Write out every entry exactly; the pictures do not belong in the copy.

BEGIN Material provided

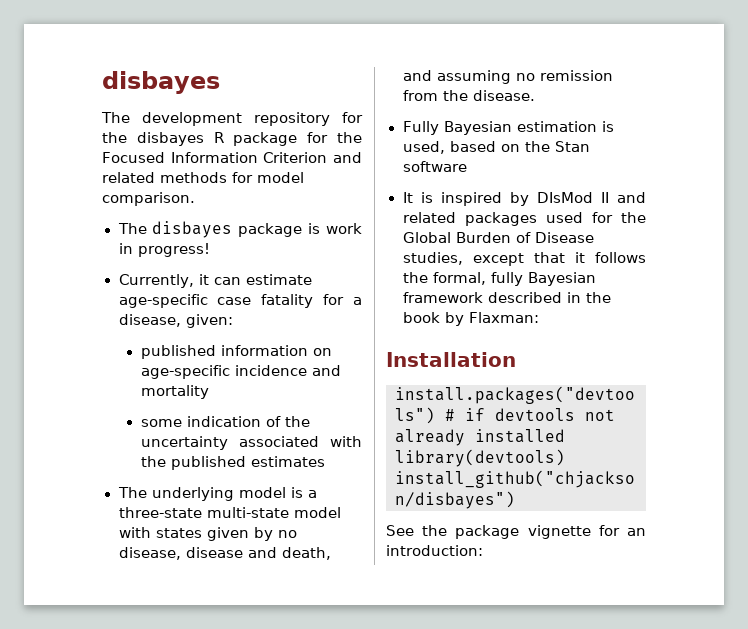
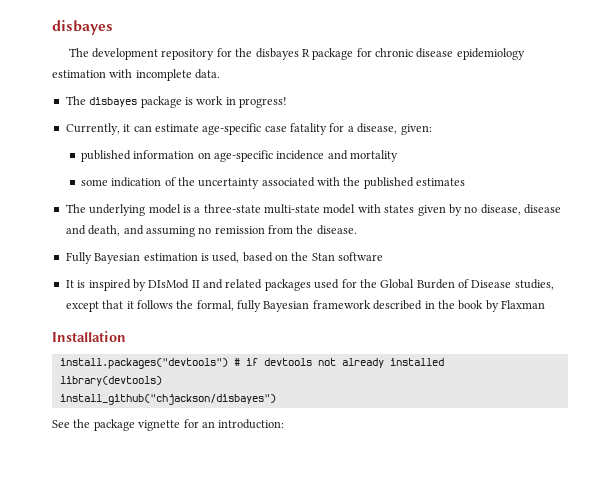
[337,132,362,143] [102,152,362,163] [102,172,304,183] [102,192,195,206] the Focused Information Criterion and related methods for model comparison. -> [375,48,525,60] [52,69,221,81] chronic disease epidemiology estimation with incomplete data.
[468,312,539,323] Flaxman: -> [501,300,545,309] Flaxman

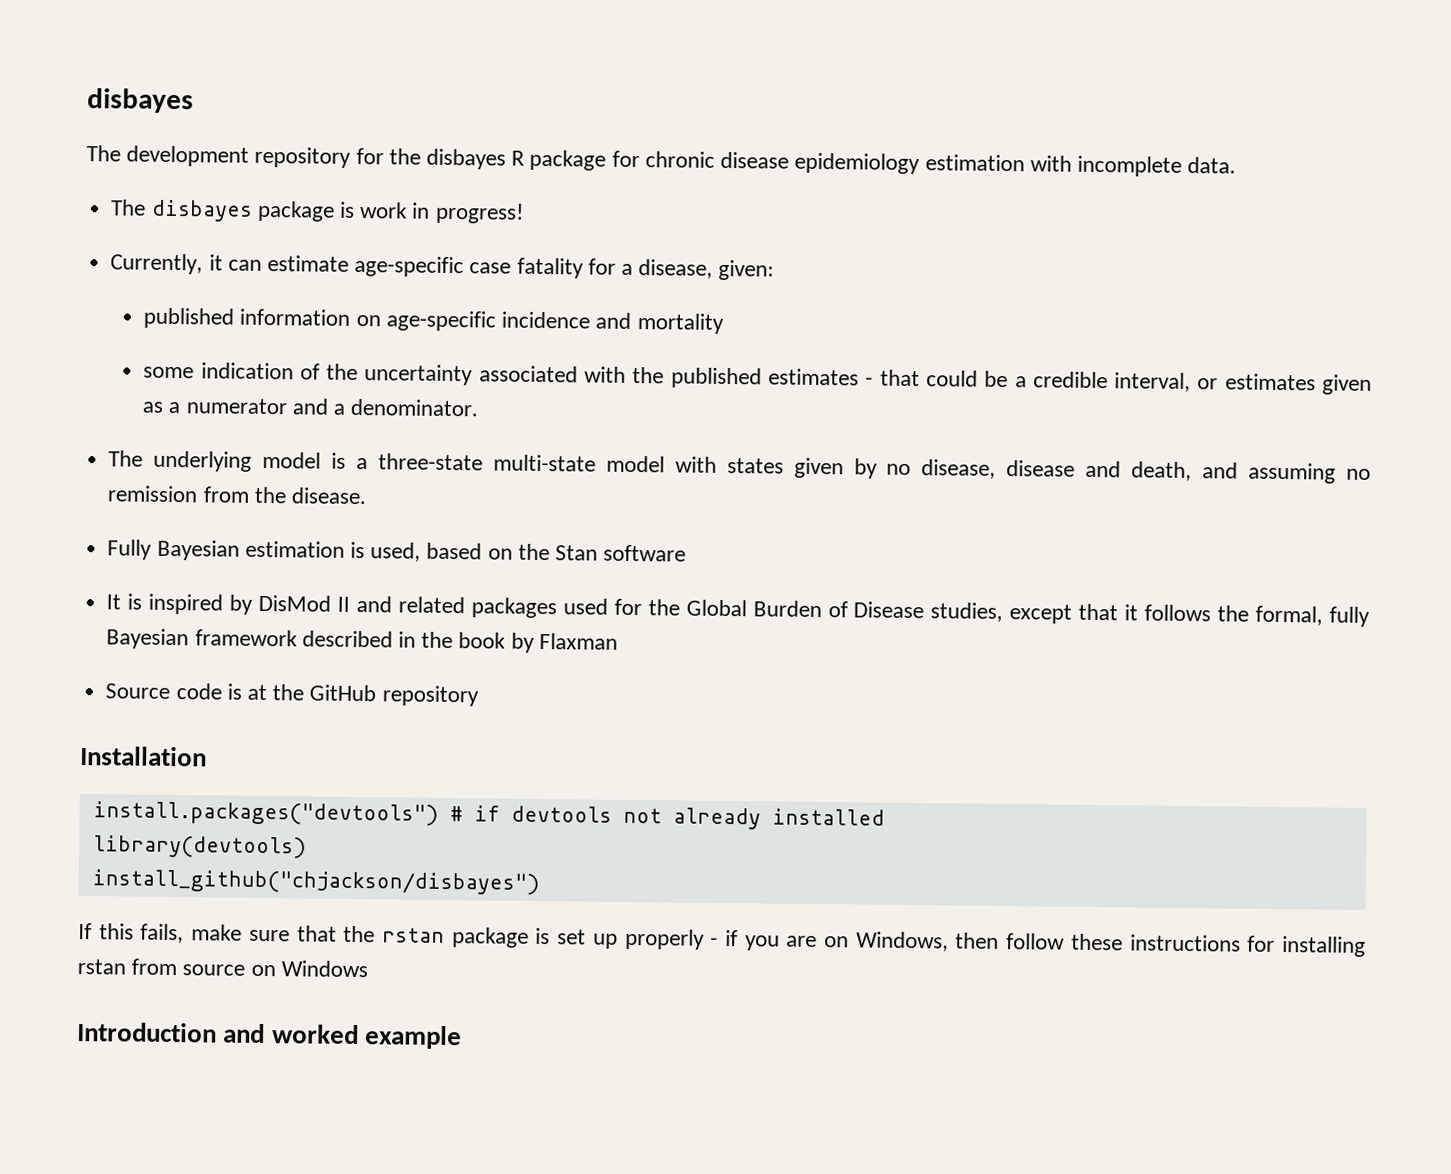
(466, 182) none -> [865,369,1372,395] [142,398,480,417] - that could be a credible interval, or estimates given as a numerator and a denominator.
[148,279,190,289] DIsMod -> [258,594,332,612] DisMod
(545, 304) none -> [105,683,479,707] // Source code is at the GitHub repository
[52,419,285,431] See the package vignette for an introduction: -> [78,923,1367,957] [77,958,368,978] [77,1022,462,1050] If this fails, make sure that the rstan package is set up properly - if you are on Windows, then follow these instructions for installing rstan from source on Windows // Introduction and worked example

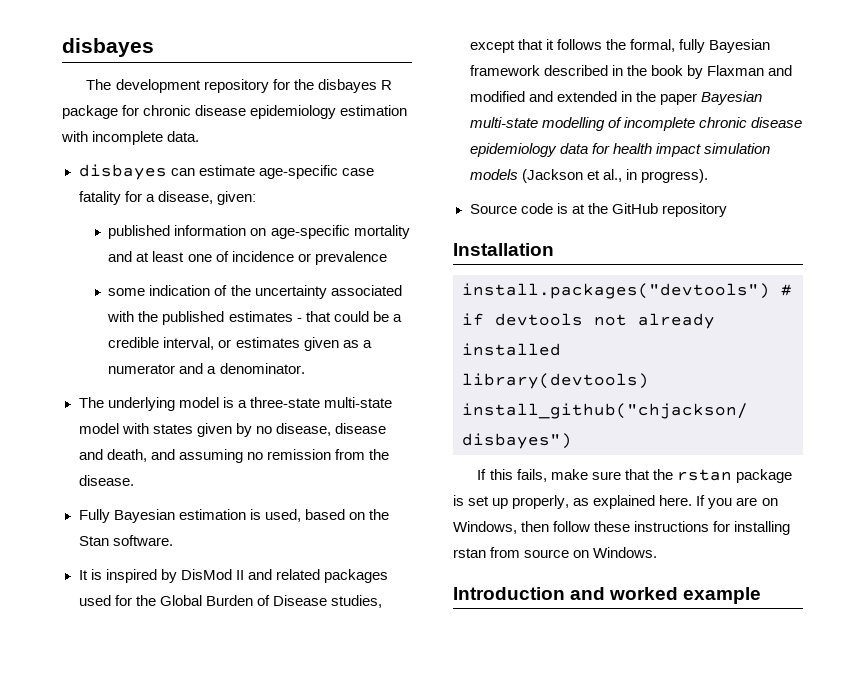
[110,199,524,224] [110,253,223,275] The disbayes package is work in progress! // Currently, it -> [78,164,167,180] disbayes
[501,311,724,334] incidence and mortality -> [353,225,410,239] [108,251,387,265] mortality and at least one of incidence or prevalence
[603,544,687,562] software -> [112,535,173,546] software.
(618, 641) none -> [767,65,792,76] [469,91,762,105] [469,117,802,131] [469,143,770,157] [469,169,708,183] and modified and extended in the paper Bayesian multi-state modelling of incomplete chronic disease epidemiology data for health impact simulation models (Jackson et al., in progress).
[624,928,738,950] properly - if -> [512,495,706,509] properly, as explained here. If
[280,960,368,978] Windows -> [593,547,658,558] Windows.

END Material provided

[Your response]
[337,132,362,143] [102,152,362,163] [102,172,304,183] [102,192,195,206] the Focused Information Criterion and related methods for model comparison. -> [375,48,525,60] [52,69,221,81] chronic disease epidemiology estimation with incomplete data.
[468,312,539,323] Flaxman: -> [501,300,545,309] Flaxman

(466, 182) none -> [865,369,1372,395] [142,398,480,417] - that could be a credible interval, or estimates given as a numerator and a denominator.
[148,279,190,289] DIsMod -> [258,594,332,612] DisMod
(545, 304) none -> [105,683,479,707] // Source code is at the GitHub repository
[52,419,285,431] See the package vignette for an introduction: -> [78,923,1367,957] [77,958,368,978] [77,1022,462,1050] If this fails, make sure that the rstan package is set up properly - if you are on Windows, then follow these instructions for installing rstan from source on Windows // Introduction and worked example

[110,199,524,224] [110,253,223,275] The disbayes package is work in progress! // Currently, it -> [78,164,167,180] disbayes
[501,311,724,334] incidence and mortality -> [353,225,410,239] [108,251,387,265] mortality and at least one of incidence or prevalence
[603,544,687,562] software -> [112,535,173,546] software.
(618, 641) none -> [767,65,792,76] [469,91,762,105] [469,117,802,131] [469,143,770,157] [469,169,708,183] and modified and extended in the paper Bayesian multi-state modelling of incomplete chronic disease epidemiology data for health impact simulation models (Jackson et al., in progress).
[624,928,738,950] properly - if -> [512,495,706,509] properly, as explained here. If
[280,960,368,978] Windows -> [593,547,658,558] Windows.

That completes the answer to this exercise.